■ Exercise prompt ■
The expected output is the exact lines from the one containing "高清网络录像机（NVR） | 单位: 个 -> 套" through the end of the data, inclusive, and nothing else.

--- Given entries ---

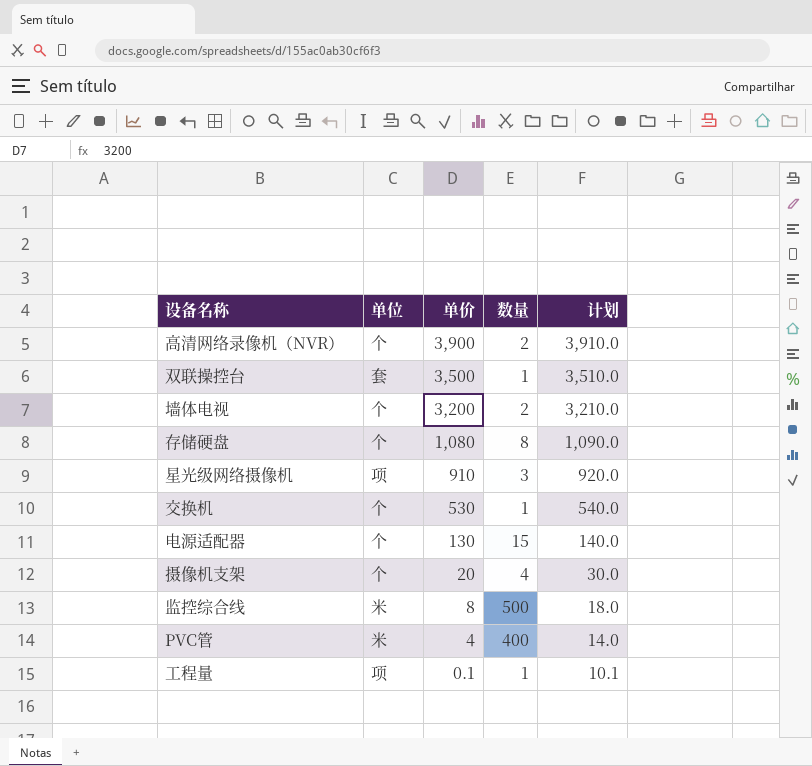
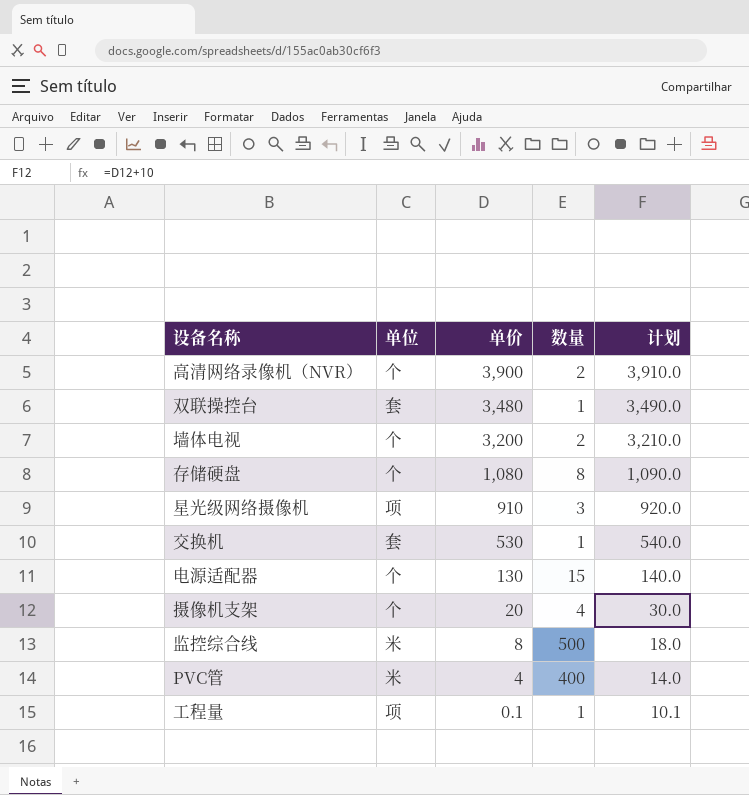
双联操控台 | 单价: 3,500 -> 3,480
双联操控台 | 计划: 3,510.0 -> 3,490.0
交换机 | 单位: 个 -> 套

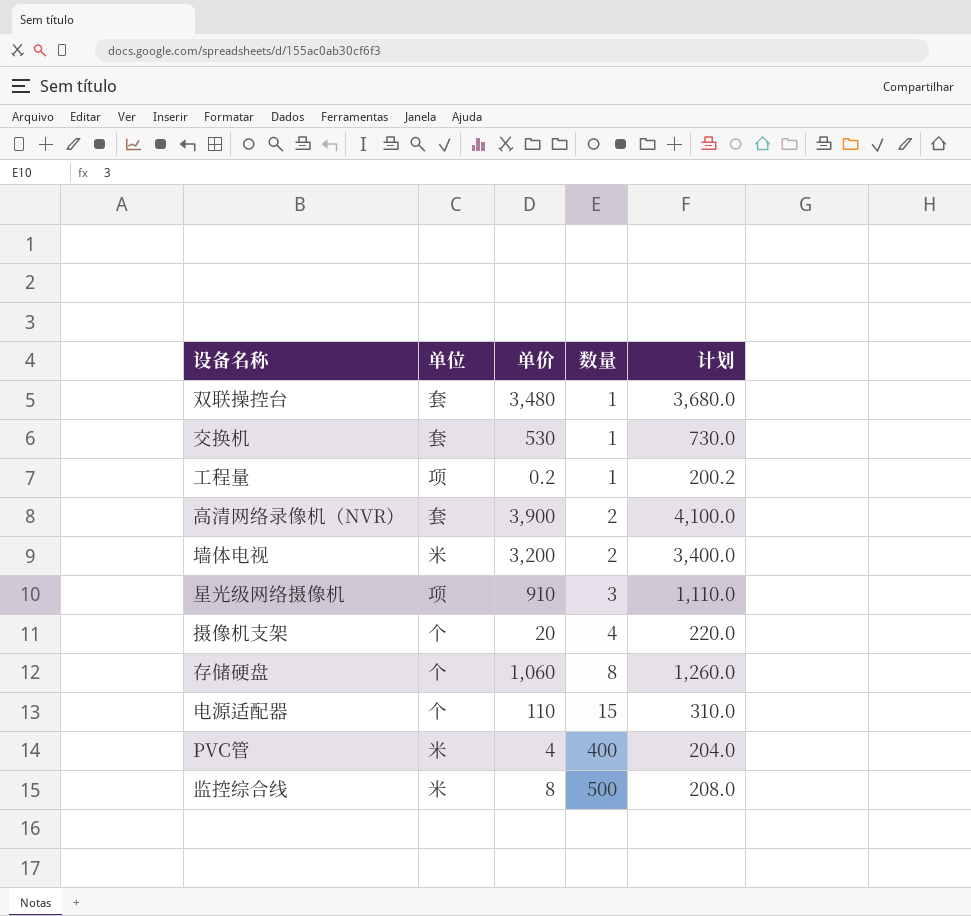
row order: 单价 descending -> 数量 ascending
column 计划 | formula: [单价] + 10 -> [单价] + 200
工程量 | 单价: 0.1 -> 0.2
高清网络录像机（NVR） | 单位: 个 -> 套
墙体电视 | 单位: 个 -> 米
存储硬盘 | 单价: 1,080 -> 1,060
电源适配器 | 单价: 130 -> 110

---

■ Task result ■
高清网络录像机（NVR） | 单位: 个 -> 套
墙体电视 | 单位: 个 -> 米
存储硬盘 | 单价: 1,080 -> 1,060
电源适配器 | 单价: 130 -> 110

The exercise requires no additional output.